In the entries that follow, find the line containing "- Please see"; from there, copy every line exactly through the line containing "325/- per person inclusive of all taxes".

• **Data to examine**:

···

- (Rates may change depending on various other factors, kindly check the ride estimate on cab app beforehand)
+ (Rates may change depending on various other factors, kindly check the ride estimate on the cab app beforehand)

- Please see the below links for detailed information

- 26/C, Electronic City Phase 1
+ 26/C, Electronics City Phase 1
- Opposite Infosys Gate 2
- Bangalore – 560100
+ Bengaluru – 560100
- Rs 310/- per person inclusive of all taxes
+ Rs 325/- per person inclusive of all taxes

···

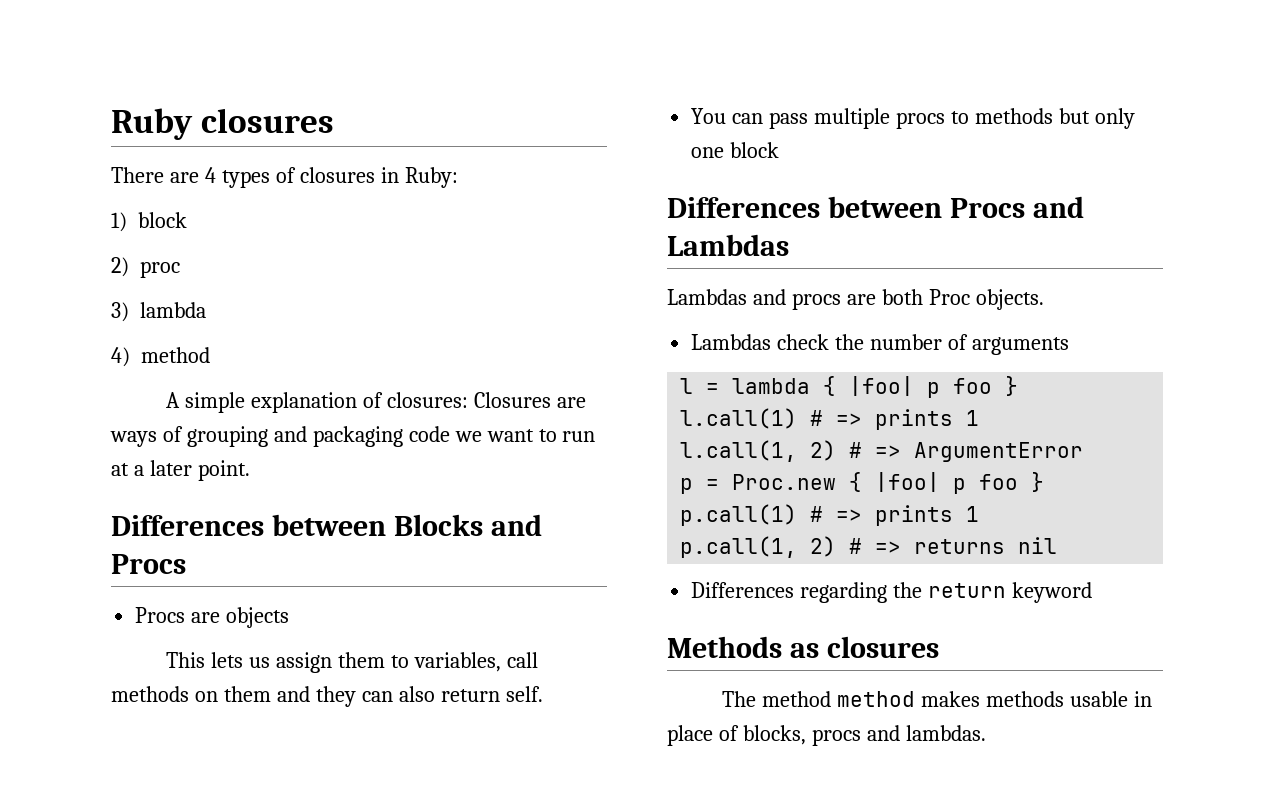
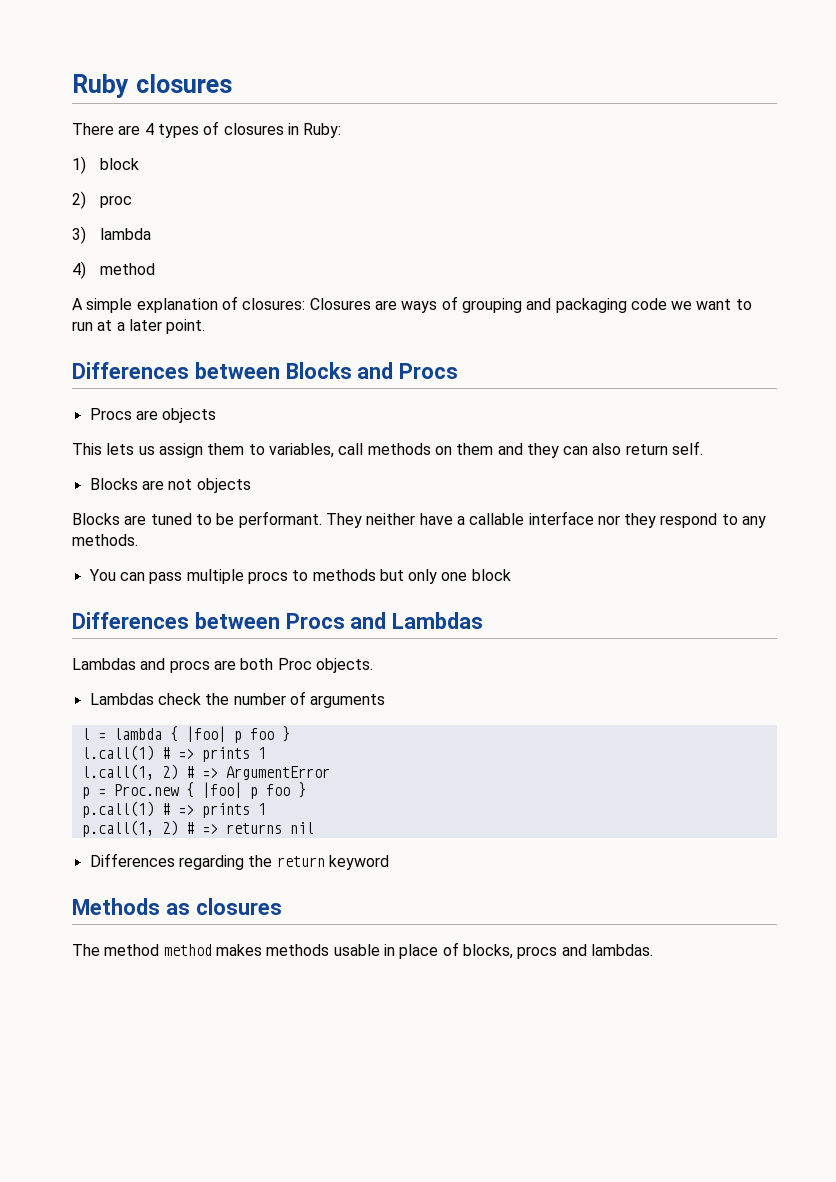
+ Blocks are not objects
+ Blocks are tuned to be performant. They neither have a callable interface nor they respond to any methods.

···

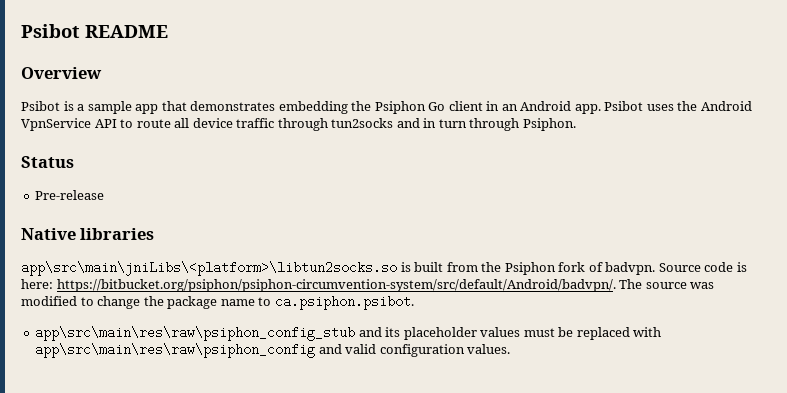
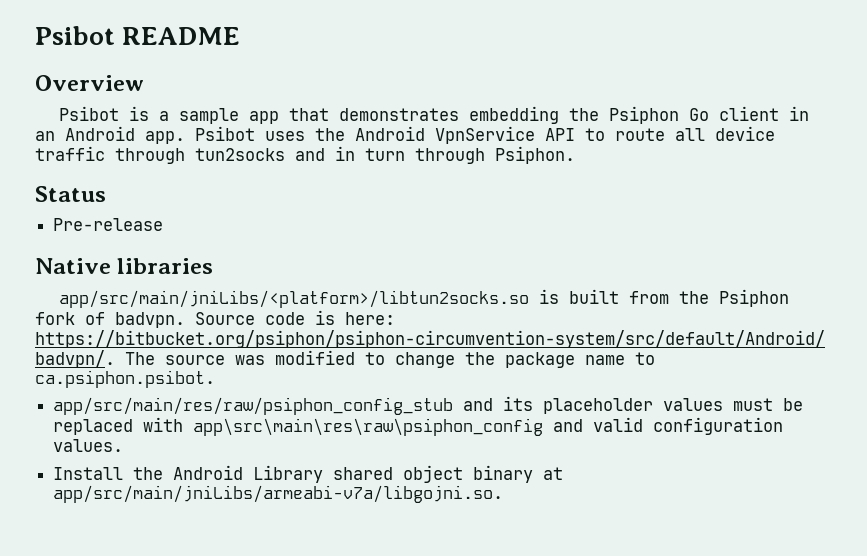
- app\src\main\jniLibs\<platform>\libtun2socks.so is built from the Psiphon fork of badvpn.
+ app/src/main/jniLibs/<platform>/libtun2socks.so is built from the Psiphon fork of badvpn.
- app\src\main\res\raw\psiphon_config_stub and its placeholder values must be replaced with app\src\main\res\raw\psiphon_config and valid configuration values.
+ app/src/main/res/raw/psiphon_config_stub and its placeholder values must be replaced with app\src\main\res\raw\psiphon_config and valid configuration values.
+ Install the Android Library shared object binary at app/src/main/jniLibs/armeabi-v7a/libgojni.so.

···

• **Exercise result**:
- Please see the below links for detailed information

- 26/C, Electronic City Phase 1
+ 26/C, Electronics City Phase 1
- Opposite Infosys Gate 2
- Bangalore – 560100
+ Bengaluru – 560100
- Rs 310/- per person inclusive of all taxes
+ Rs 325/- per person inclusive of all taxes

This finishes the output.